[Source information]
——————————
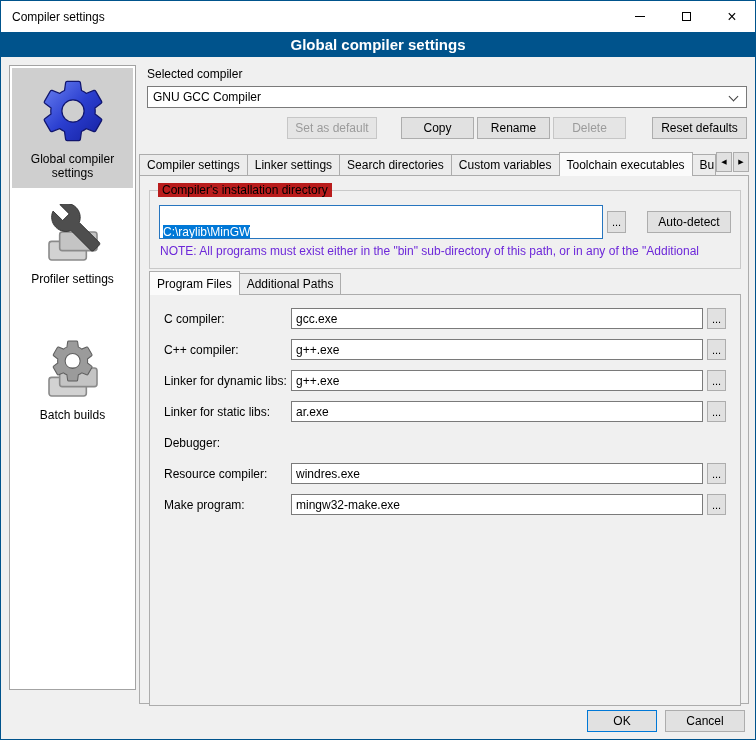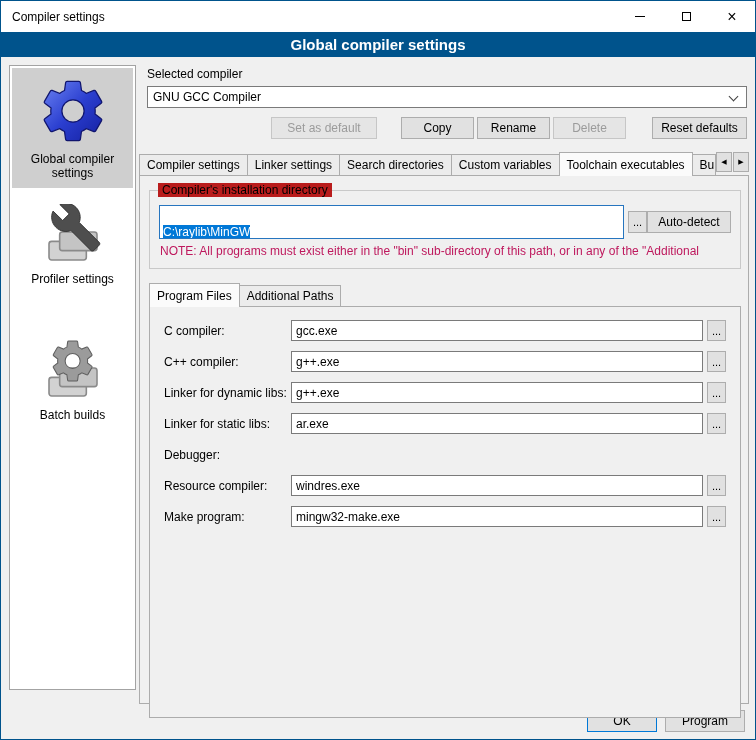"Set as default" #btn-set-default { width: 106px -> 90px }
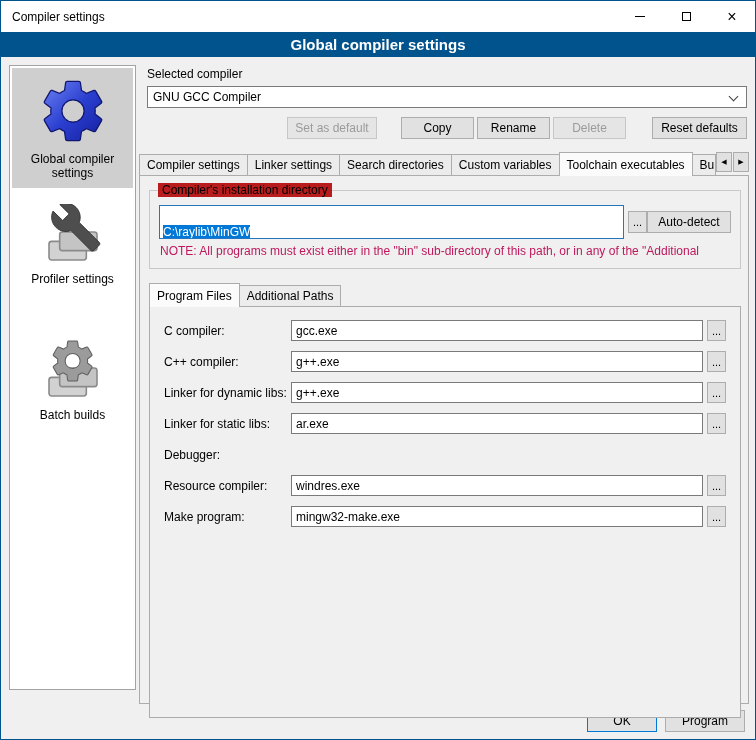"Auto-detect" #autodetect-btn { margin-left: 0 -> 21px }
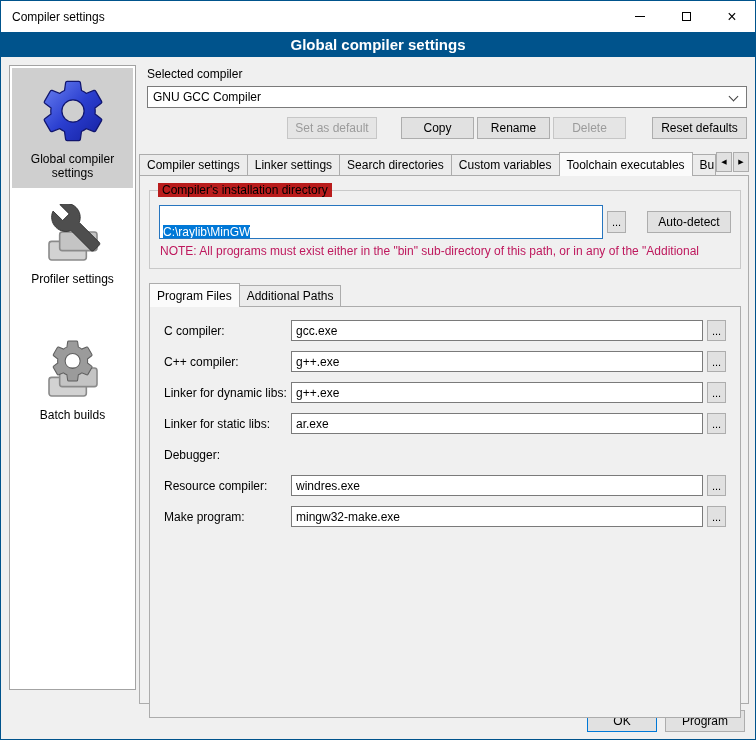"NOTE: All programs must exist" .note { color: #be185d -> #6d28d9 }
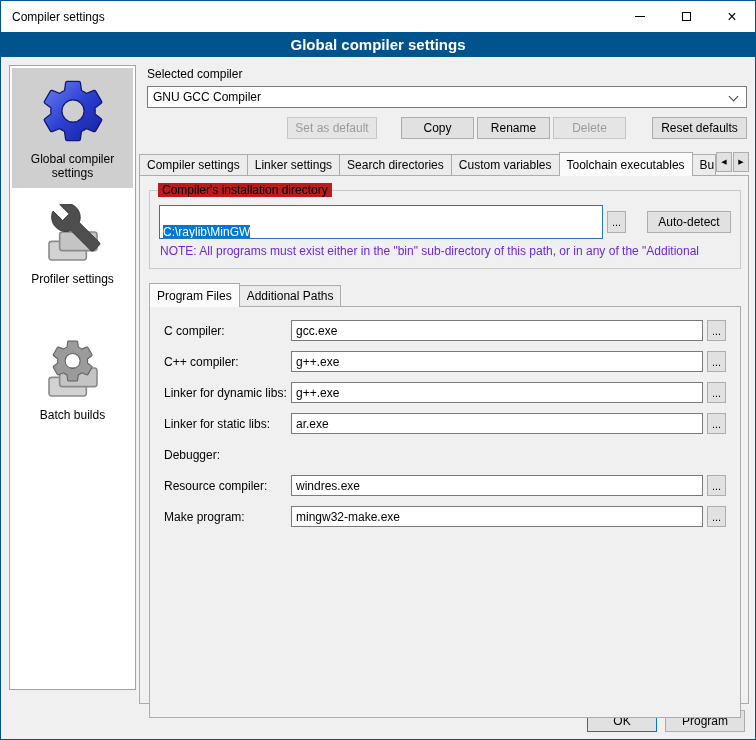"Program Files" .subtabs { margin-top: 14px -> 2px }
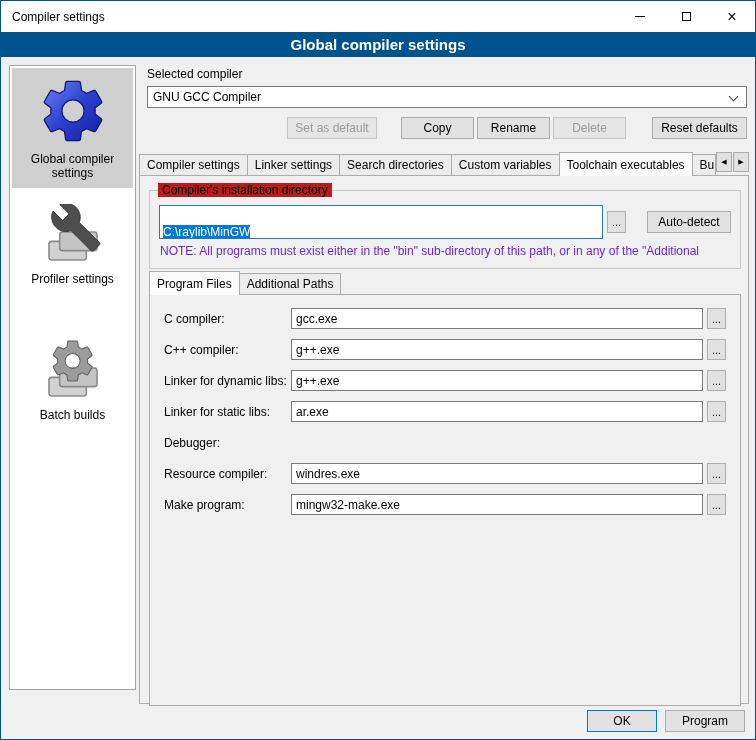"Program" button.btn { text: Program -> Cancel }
——————————
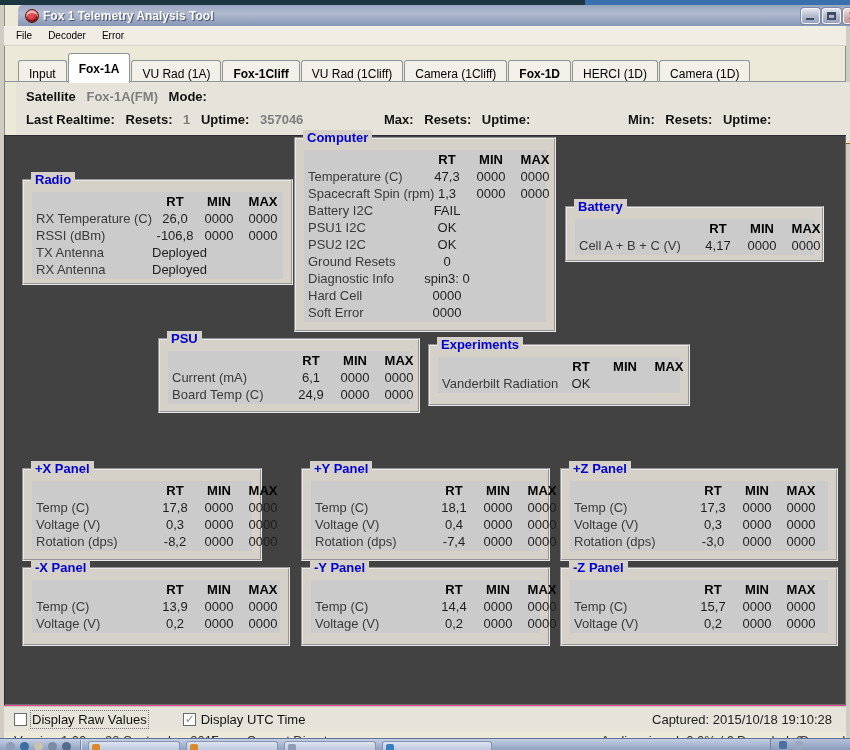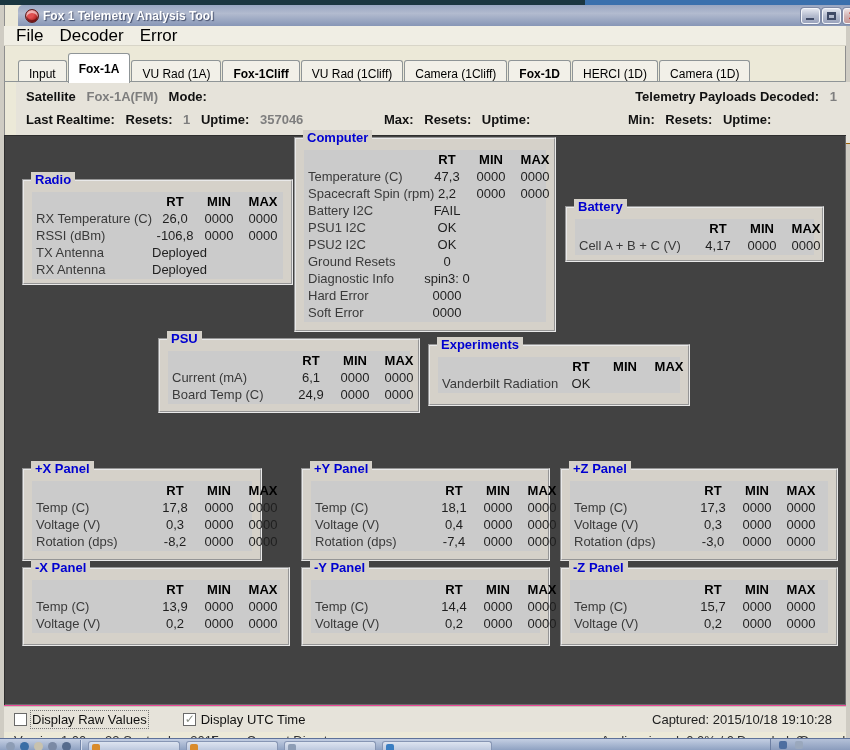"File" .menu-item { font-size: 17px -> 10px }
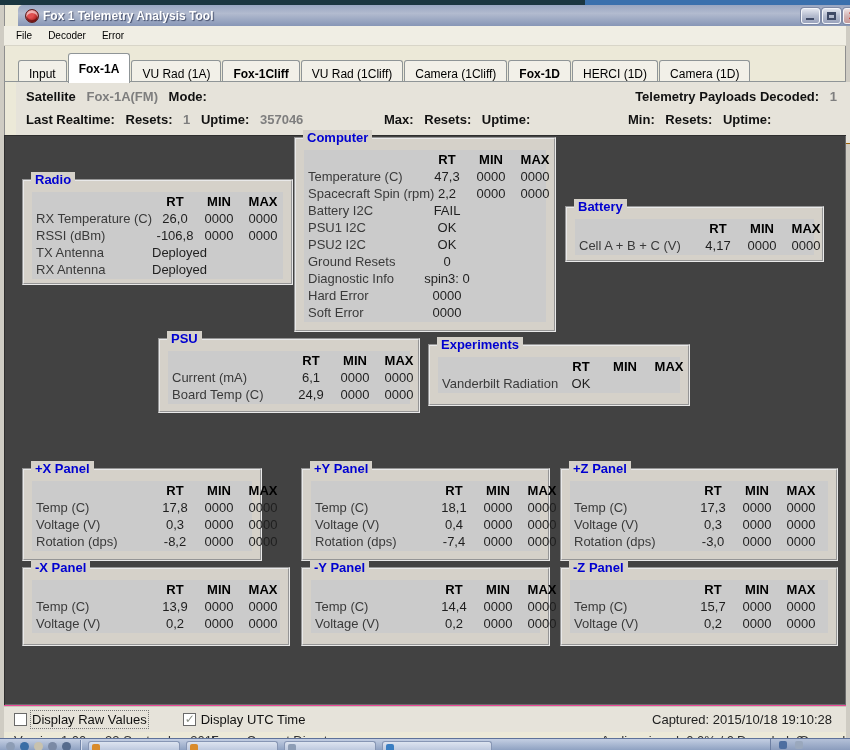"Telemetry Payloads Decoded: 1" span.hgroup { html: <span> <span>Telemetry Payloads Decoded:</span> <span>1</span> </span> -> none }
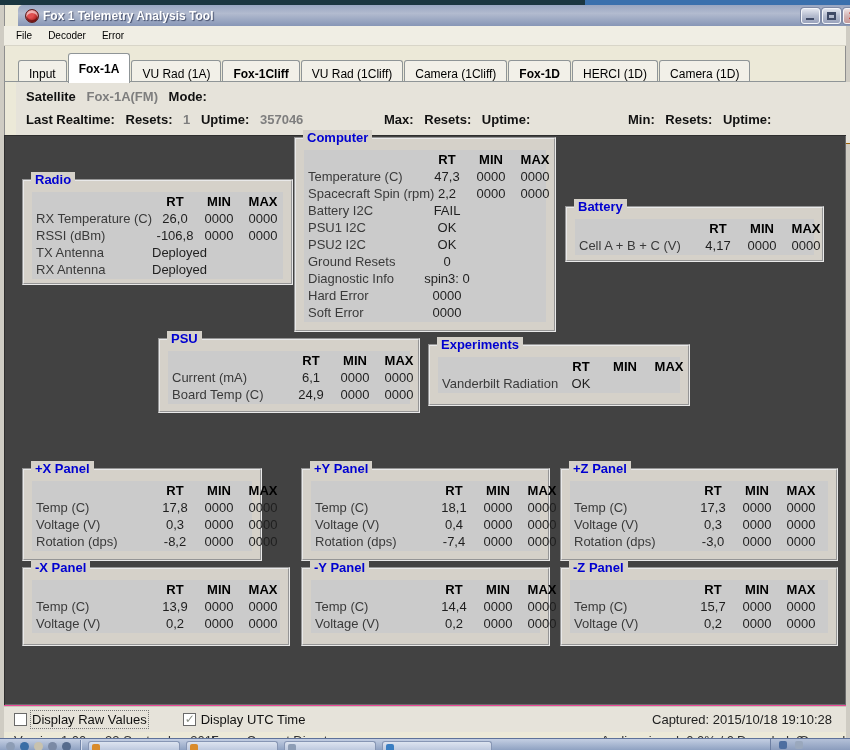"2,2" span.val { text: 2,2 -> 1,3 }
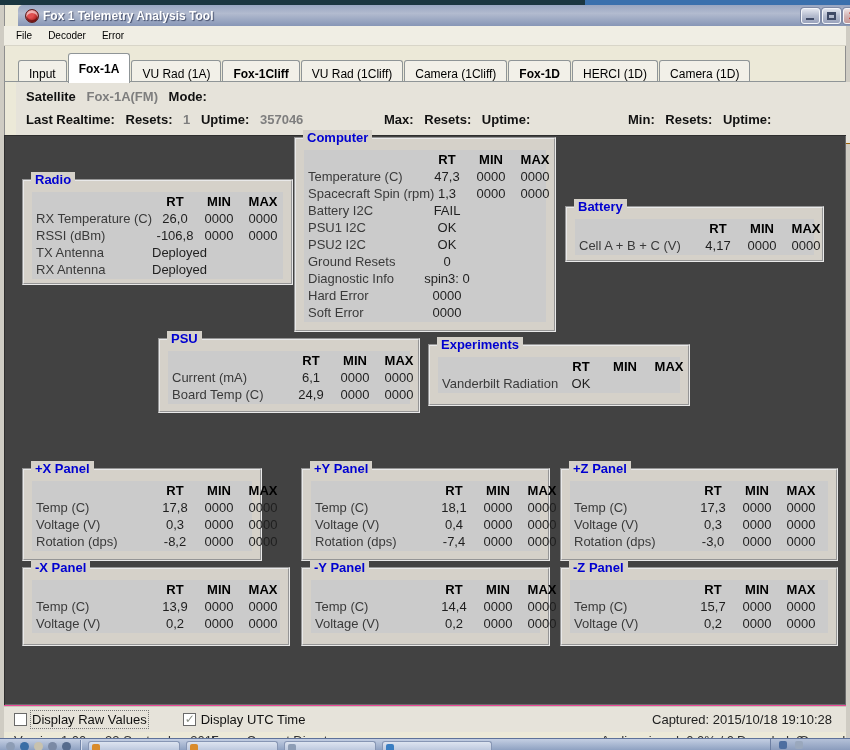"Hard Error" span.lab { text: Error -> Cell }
——————————
[Exercise aim]
Word for word, restate the lines above from the one with "All programs must" through the one with "text: Program ->", keeping both ends and dropping the pictures.

[Solution below]
"NOTE: All programs must exist" .note { color: #be185d -> #6d28d9 }
"Program Files" .subtabs { margin-top: 14px -> 2px }
"Program" button.btn { text: Program -> Cancel }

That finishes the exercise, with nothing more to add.